Durham City Chapter Advances, Fight for Meetings w/ City Manager

On December 1, 2016  several leaders of the Durham City Workers Union met with two City Council members- Jillian Johnson and Steve Schewel — to follow up on our 2016 City budget proposals.  The union is now pushing for many important changes to city policy and practice.

We need a new system of worker input — meet and confer between the City Manager’s office and the elected leaders of the union on a quarterly basis.   We have practiced this for years, but since recent denials from the City Manager, are now advocating for the city to adopt a formal policy granting the union these important meetings.   The brown bag lunches the city has recently set up are a response to our request for more input from workers.  However, these meetings are often during work hours when workers can’t attend, plus they are not set up to actually hear real concerns from workers. Workers have been reporting major safety issues to the union, which these meetings have not addressed.




The union was able to get information that shows how unfair merit raises are — this past year it was managers and adminstration that got 5.5% wage increase while front line workers often were only given 3.25% based on unfair evaluation system.  We need across- the-board raises based on seniority, and ability to evaluate ALL supervisors and upper management!




The Union represented two workers in unjust suspension grievances. The grievance hearing panel voted in favor of the workers, but City Manager Bonfield overturned the panel’s decision in support of management.   This needs to end.  We need Civil Service protections!  Also, workers filing grievances have had a long practice of choosing a support person for pre-disciplinary meetings and grievance hearings. But since Regina Youngblood became director of Human Resources, she and City Manager Bonfield have changed the grievance policy to limit representation rights. Earlier policy changes limited topics on which grievances could be filed.
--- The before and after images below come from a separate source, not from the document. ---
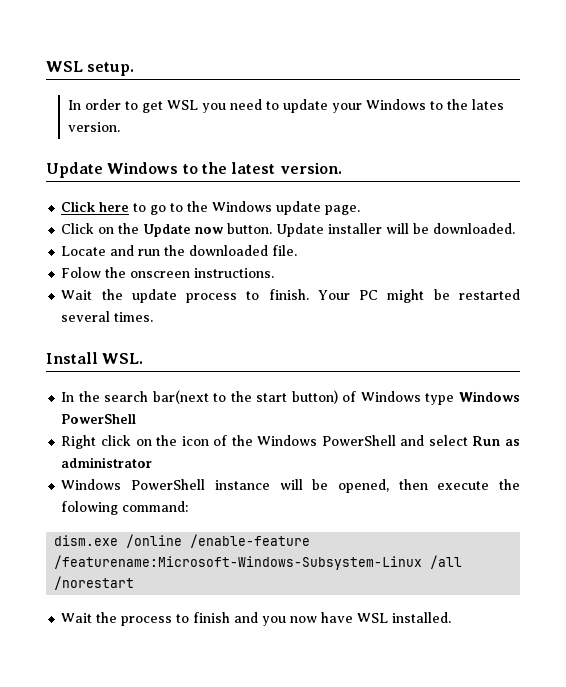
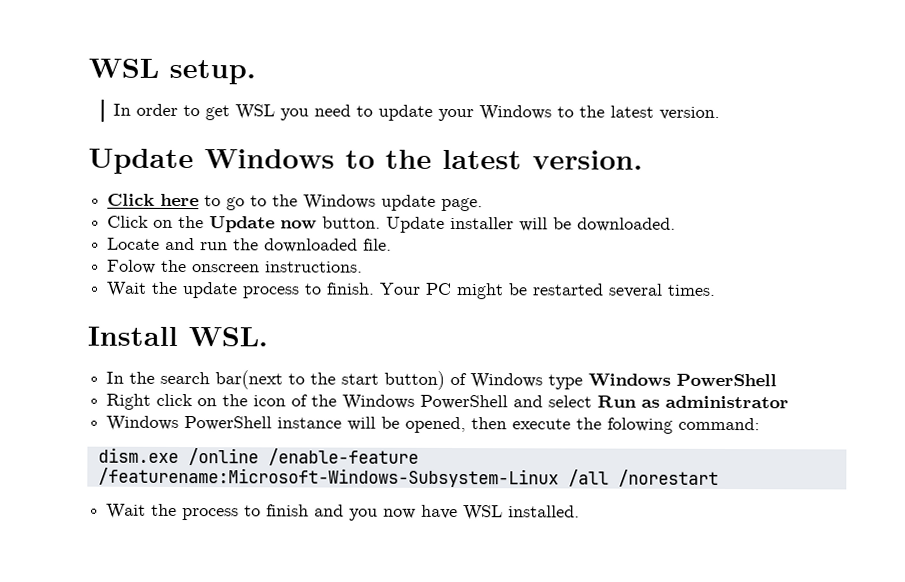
- In order to get WSL you need to update your Windows to the lates version.
+ In order to get WSL you need to update your Windows to the latest version.

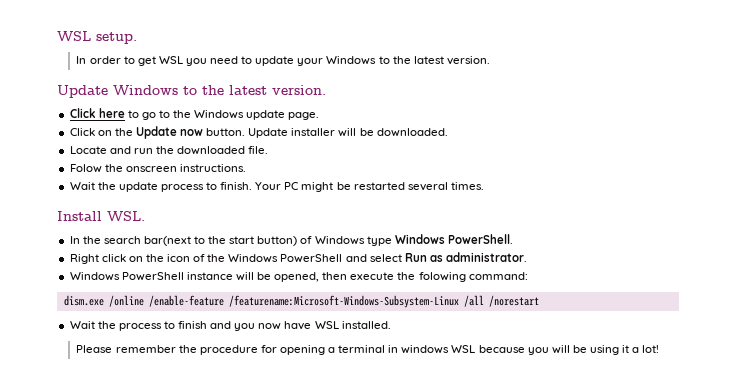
- In the search bar(next to the start button) of Windows type Windows PowerShell
+ In the search bar(next to the start button) of Windows type Windows PowerShell.
- Right click on the icon of the Windows PowerShell and select Run as administrator
+ Right click on the icon of the Windows PowerShell and select Run as administrator.
+ Please remember the procedure for opening a terminal in windows WSL because you will be using it a lot!

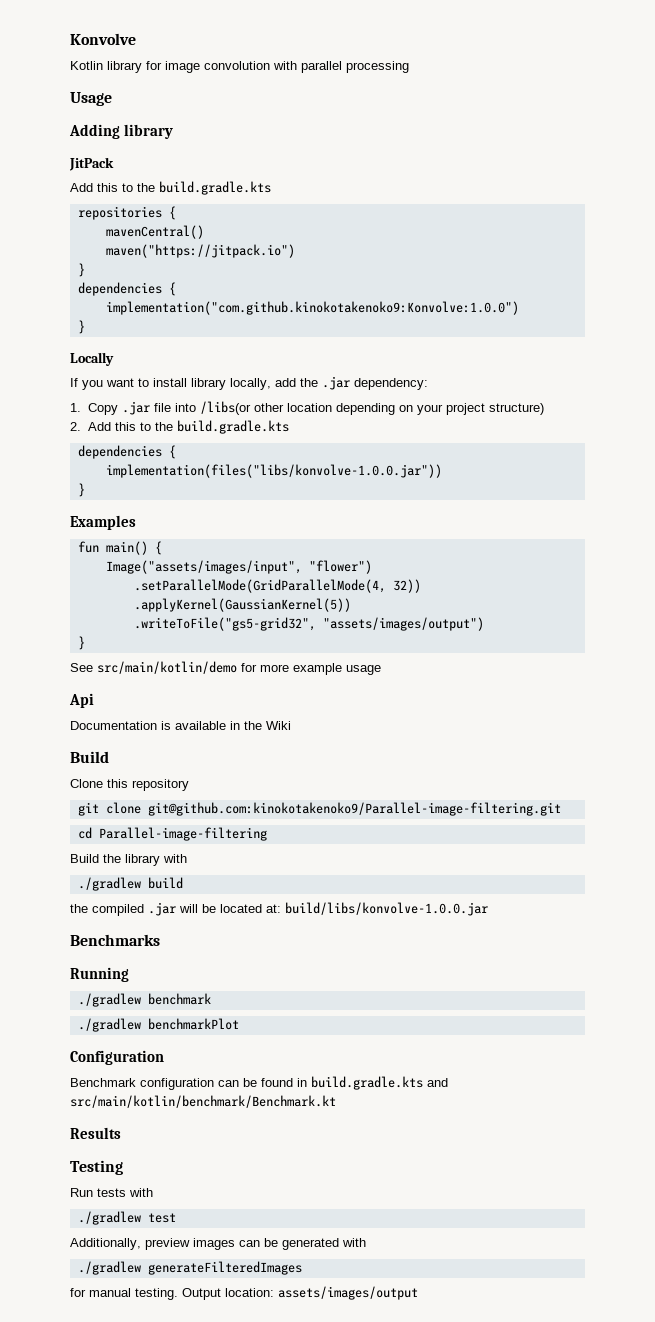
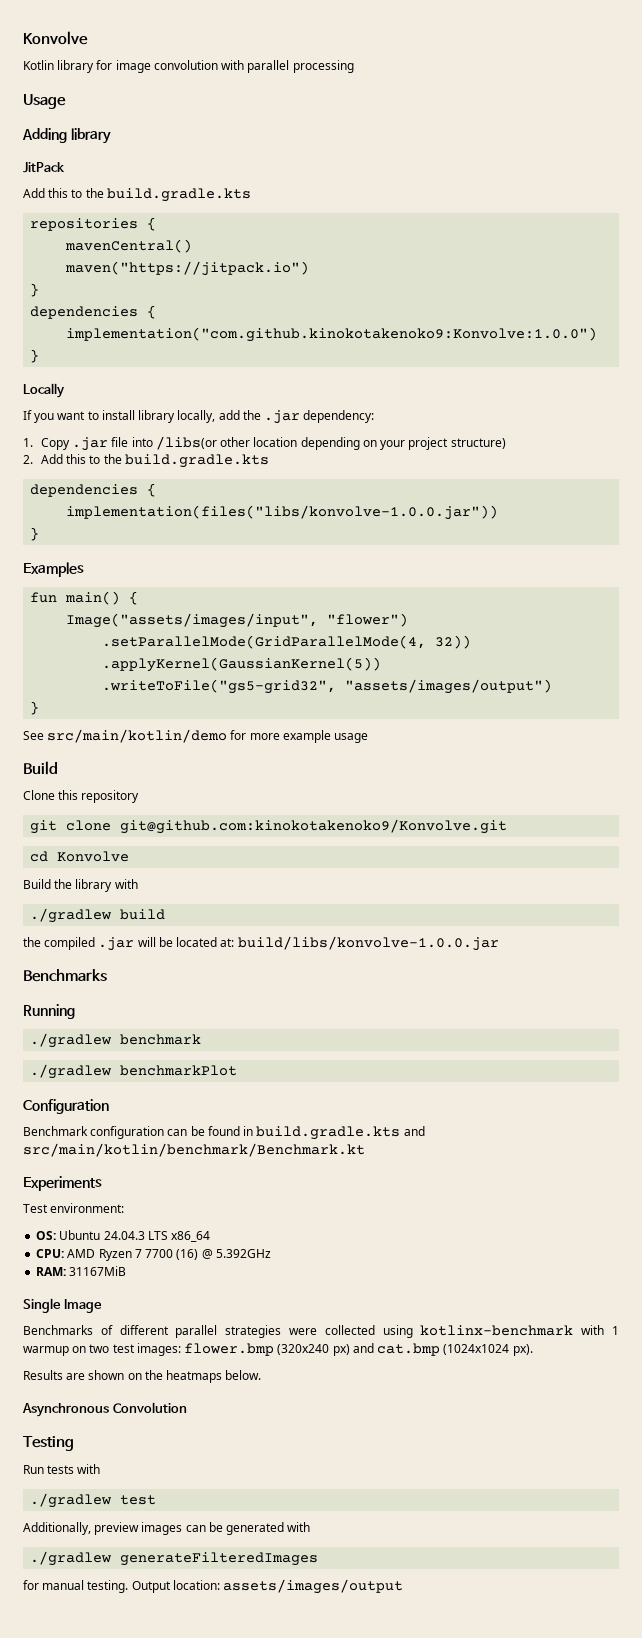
- Api
- Documentation is available in the Wiki
- git clone git@github.com:kinokotakenoko9/Parallel-image-filtering.git
+ git clone git@github.com:kinokotakenoko9/Konvolve.git
- cd Parallel-image-filtering
+ cd Konvolve
- Results
+ Experiments
+ Test environment:
+ OS: Ubuntu 24.04.3 LTS x86_64
+ CPU: AMD Ryzen 7 7700 (16) @ 5.392GHz
+ RAM: 31167MiB
+ Single Image
+ Benchmarks of different parallel strategies were collected using kotlinx-benchmark with 1 warmup on two test images: flower.bmp (320x240 px) and cat.bmp (1024x1024 px).
+ Results are shown on the heatmaps below.
+ Asynchronous Convolution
This needs to be expanded so workers can appeal evaluations, grieve unsafe conditions, and more!


Worker grievance filings win release of Public Works Supervisor

In late Fall, many workers were relieved to hear about the release of Coleman Brown.  It is important to note that he left after several workers filed grievances and fought them as far as they could go.   After such a rash of negative instances, Coleman had no choice.  Workers must continue the important work of  filing grievances, documenting management, bringing concerns to union meetings to continue to develop strategies.